[TASK INPUTS — start]

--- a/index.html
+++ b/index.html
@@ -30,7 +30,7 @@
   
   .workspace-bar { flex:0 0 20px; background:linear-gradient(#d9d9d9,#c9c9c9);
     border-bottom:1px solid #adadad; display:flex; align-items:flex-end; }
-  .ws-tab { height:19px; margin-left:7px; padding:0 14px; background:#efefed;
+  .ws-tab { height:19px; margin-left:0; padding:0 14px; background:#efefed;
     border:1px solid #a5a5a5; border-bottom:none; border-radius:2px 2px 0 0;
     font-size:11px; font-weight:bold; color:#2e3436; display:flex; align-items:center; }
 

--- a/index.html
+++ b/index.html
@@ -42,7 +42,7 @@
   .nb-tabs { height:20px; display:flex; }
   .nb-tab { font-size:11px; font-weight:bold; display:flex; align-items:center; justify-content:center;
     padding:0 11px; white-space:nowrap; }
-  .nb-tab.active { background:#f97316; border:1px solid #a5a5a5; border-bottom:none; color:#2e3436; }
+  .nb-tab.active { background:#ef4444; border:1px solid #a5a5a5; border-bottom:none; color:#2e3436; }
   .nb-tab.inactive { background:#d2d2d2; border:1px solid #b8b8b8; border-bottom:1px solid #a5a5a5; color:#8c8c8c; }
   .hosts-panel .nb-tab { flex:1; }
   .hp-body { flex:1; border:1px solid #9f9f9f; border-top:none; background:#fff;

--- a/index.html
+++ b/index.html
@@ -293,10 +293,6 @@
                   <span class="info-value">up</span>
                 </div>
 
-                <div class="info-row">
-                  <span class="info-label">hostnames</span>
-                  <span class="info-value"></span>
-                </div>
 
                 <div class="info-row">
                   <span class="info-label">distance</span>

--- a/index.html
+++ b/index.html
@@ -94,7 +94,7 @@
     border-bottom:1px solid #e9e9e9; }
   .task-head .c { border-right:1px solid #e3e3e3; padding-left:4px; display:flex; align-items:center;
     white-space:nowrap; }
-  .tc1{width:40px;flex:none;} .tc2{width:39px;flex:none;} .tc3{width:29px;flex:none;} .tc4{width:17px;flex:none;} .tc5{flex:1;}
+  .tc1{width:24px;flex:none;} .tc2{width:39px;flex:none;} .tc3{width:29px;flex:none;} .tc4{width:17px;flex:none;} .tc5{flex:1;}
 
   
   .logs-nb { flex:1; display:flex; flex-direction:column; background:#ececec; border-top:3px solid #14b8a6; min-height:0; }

[TASK INPUTS — finish]
[TASK INPUTS — start]

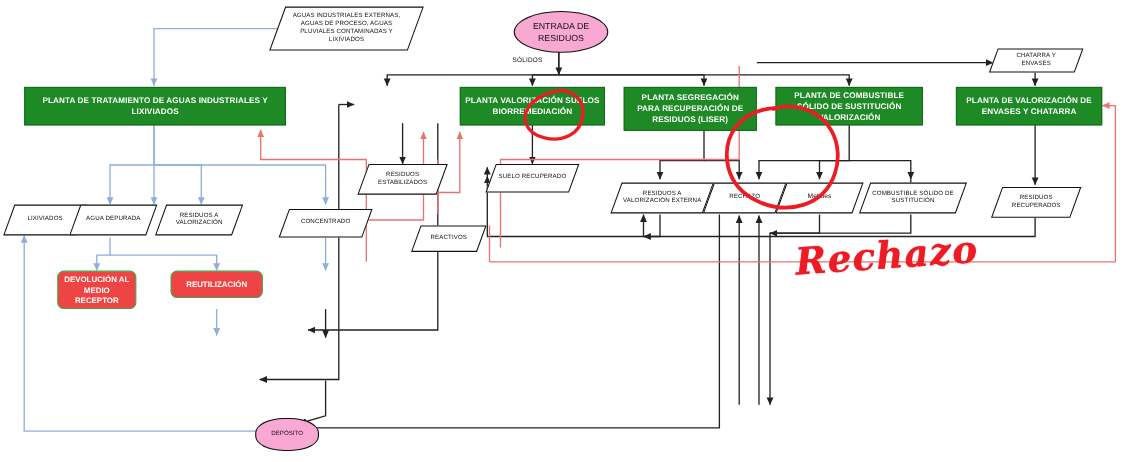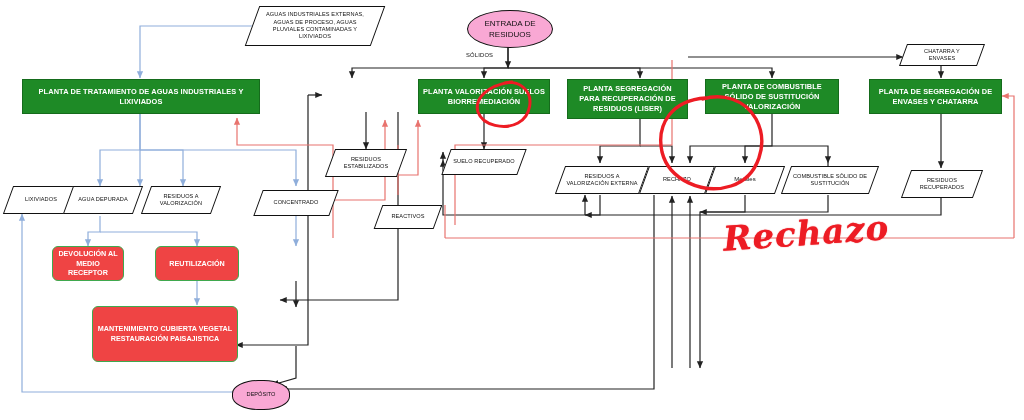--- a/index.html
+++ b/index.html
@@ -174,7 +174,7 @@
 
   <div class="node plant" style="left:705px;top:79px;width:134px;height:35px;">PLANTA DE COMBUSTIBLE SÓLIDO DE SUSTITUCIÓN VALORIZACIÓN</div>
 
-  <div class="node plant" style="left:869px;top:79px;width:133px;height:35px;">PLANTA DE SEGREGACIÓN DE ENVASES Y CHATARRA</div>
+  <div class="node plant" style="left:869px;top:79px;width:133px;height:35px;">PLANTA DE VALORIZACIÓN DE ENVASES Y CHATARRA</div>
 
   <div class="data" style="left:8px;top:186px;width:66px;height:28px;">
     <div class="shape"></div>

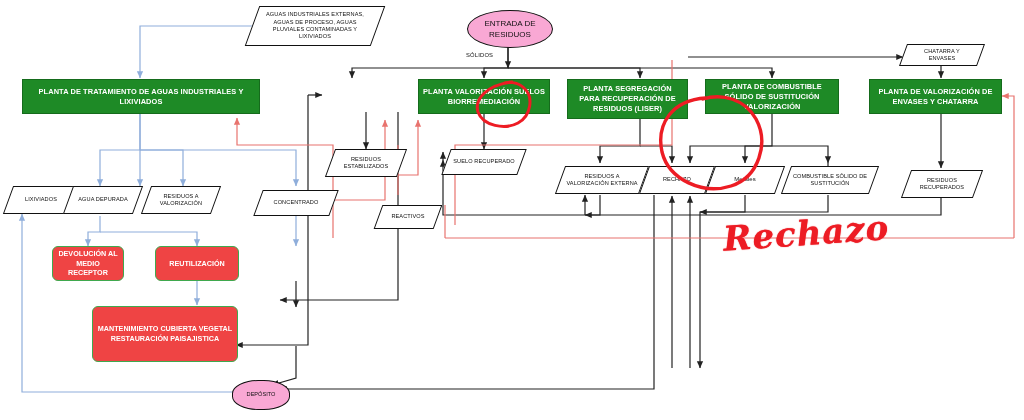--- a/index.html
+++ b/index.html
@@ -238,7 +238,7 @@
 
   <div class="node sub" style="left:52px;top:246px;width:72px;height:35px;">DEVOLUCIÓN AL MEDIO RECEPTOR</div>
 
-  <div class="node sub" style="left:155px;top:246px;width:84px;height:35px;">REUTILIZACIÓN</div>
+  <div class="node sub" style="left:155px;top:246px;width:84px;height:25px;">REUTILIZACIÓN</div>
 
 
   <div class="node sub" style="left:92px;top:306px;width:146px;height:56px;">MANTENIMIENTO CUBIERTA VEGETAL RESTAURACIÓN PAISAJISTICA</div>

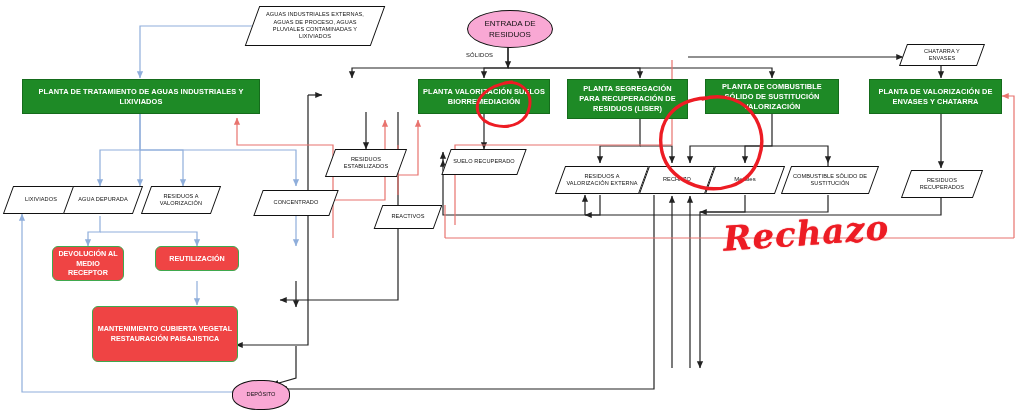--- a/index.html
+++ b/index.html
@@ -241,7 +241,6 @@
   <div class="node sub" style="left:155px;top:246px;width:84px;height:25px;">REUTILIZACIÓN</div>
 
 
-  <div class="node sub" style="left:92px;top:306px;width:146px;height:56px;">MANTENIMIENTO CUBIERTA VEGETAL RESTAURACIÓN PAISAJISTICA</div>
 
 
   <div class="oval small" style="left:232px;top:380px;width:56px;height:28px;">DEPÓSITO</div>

[TASK INPUTS — finish]

TASK PROMPT
Scan the data above for the word "info", then copy every line that holds it.

COMPLETED TASK
                   <span class="info-value">up</span>
-                <div class="info-row">
-                  <span class="info-label">hostnames</span>
-                  <span class="info-value"></span>
                 <div class="info-row">
                   <span class="info-label">distance</span>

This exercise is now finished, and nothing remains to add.